Now that I have his readers and friends attention for this one post, I'm going to dish up one juicy story from his past: at one point, Jonathan decided to start reading the dictionary, from cover to cover, in order to find all those lovely, delicious words that are fun to say, or that perfectly describe something that's difficult to describe, but aren't very common. Well, he'd started on that task when he handed me a manuscript he wanted me to critique. The story was good... but it was loaded, loaded with very obscure words that, while they perfectly described their various situations, needed to be looked up in a dictionary. The funny thing is, because Jonathan had just started his quest to read the dictionary from cover to cover, the obscure and wonderful words in the story all started with "A," "B," or "C"!

Photo on 2011-10-06 at 12.26

Jonathan Auxier's book, "Peter Nimble and his Fantastic Eyes" is an abomasal book, and if you visit the website for the book:, you can see that Peter Nimble will answer your questions, but you will also see (events) that if you decide to study "Peter Nimble" with your class before next February, you can have a free skype visit with the author, Jonathan Auxier. Some of my regular readers may teach young students who are middle-school-level readers, who might just LOVE this book (Jonathan describes it as the book he wished somebody'd handed him when he was in middle school)... and it'd be fun making Jon stay up late to skype-visit a class of students in Korea.

One last thing: another benefit of re-connecting with Jonathan is that his writing on The Scop (which often discusses being a teller and lover of stories) led me to discover Cockeyed Caravan, which is a blog by a writer named Matt Bird, that should be read by anybody who dreams of telling stories for a living, whether that's books, televeision, or screen. I know Korea's expat scene is loaded with people working on their novel or screenplay, so go subscribe to him, too.

Disclosure: I received no compensation of any kind for the guest-post I wrote, or for writing this glowingly positive post, for Mr. Auxier.

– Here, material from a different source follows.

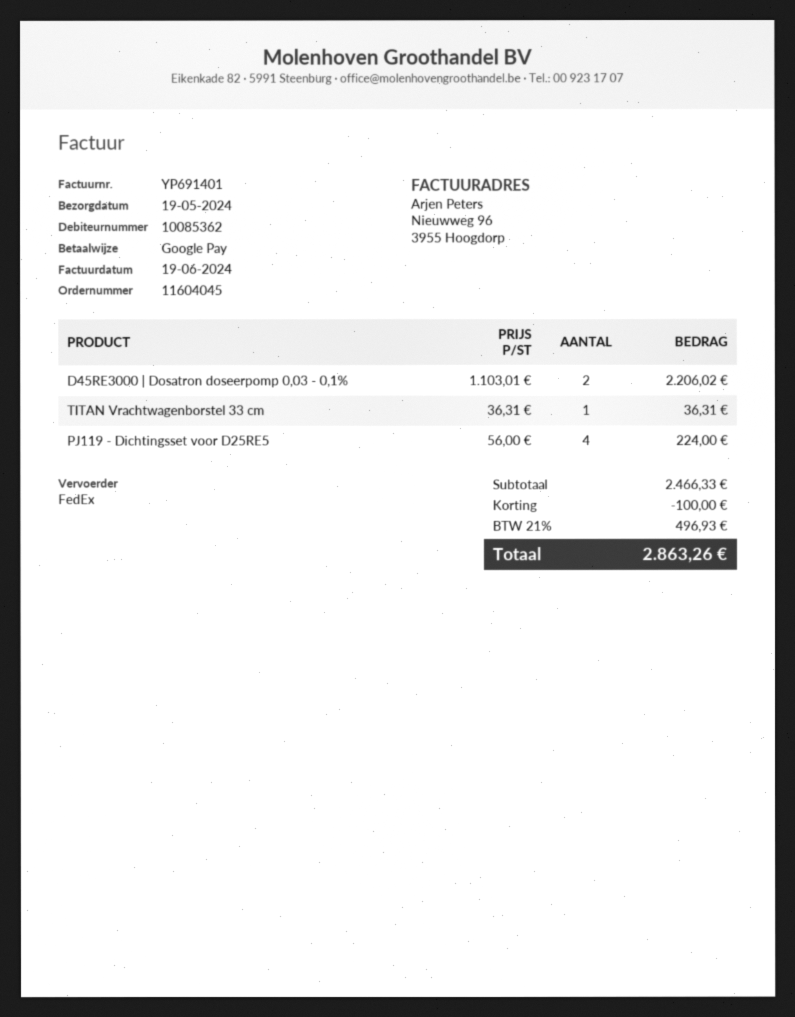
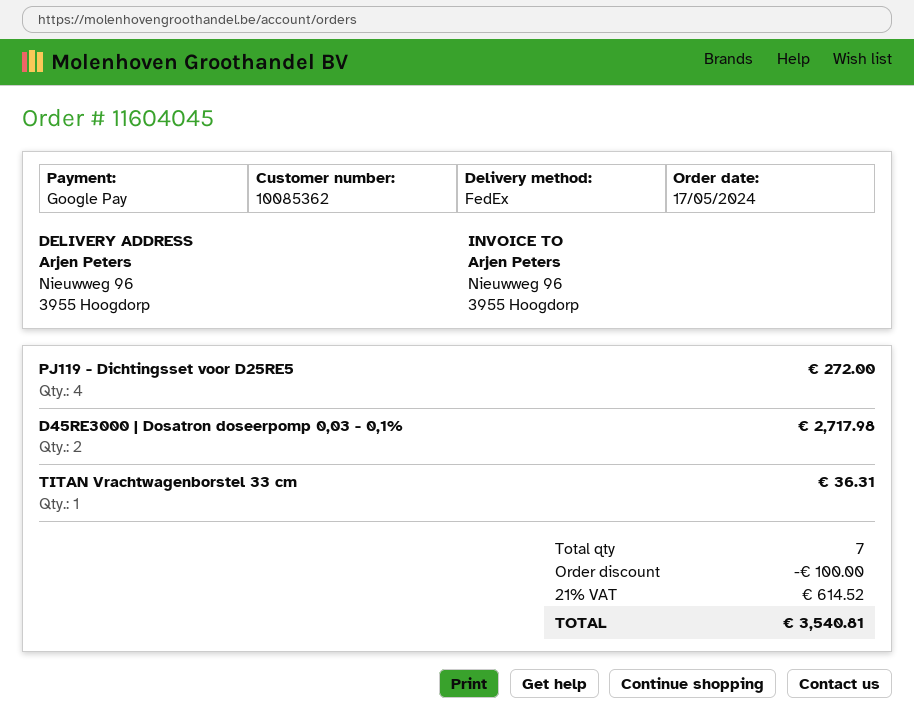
D45RE3000 | Dosatron doseerpomp 0,03 - 0,1%: 2 for 2206.02 -> 2 for 2717.98
PJ119 - Dichtingsset voor D25RE5: 4 for 224.00 -> 4 for 272.00
tax: 21% = 496.93 -> 21% = 614.52
total: 2863.26 -> 3540.81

Other than the short thank-you e-mail he sent me.


Dad said...

I read the book & loved it.

Rebecca said...

My sister gave this to my daughter for her birthday right after it came out, and the whole family devoured it. I love the insightful comments as well, though I found many of them in the Professor's voice. Kudos to Jon and thanks for the post, Roboseyo!

Jonathan Auxier said...

Too many fancy words?! Why, only an acephalous cretin would be flummoxed by my melliflous prose!

Thank you again for your wonderful post on The Scop ... and for this kind review and trip down memory lane. You are missed on the western hemisphere.


Deb said...

Only a SHORT thank - you eh? For shame! I've recommended this book to my mother-in-law (an elementary school principal) and our school librarian - great book!